Segment Start: DATA EXTRACT

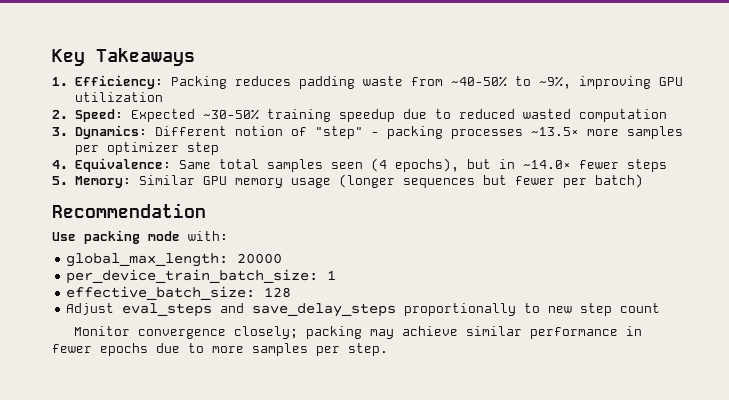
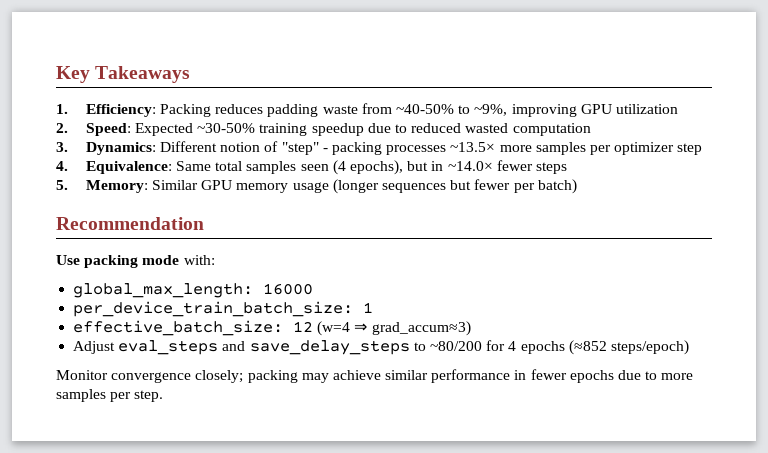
- global_max_length: 20000
+ global_max_length: 16000
- effective_batch_size: 128
+ effective_batch_size: 12 (w=4 ⇒ grad_accum≈3)
- Adjust eval_steps and save_delay_steps proportionally to new step count
+ Adjust eval_steps and save_delay_steps to ~80/200 for 4 epochs (≈852 steps/epoch)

Segment End: DATA EXTRACT

» TASK TO CARRY OUT: Could you write out, unchanged, the line with "(w=4 ⇒ grad_accum≈3)" and every line after it in the data above?

» EXERCISE SOLUTION:
+ effective_batch_size: 12 (w=4 ⇒ grad_accum≈3)
- Adjust eval_steps and save_delay_steps proportionally to new step count
+ Adjust eval_steps and save_delay_steps to ~80/200 for 4 epochs (≈852 steps/epoch)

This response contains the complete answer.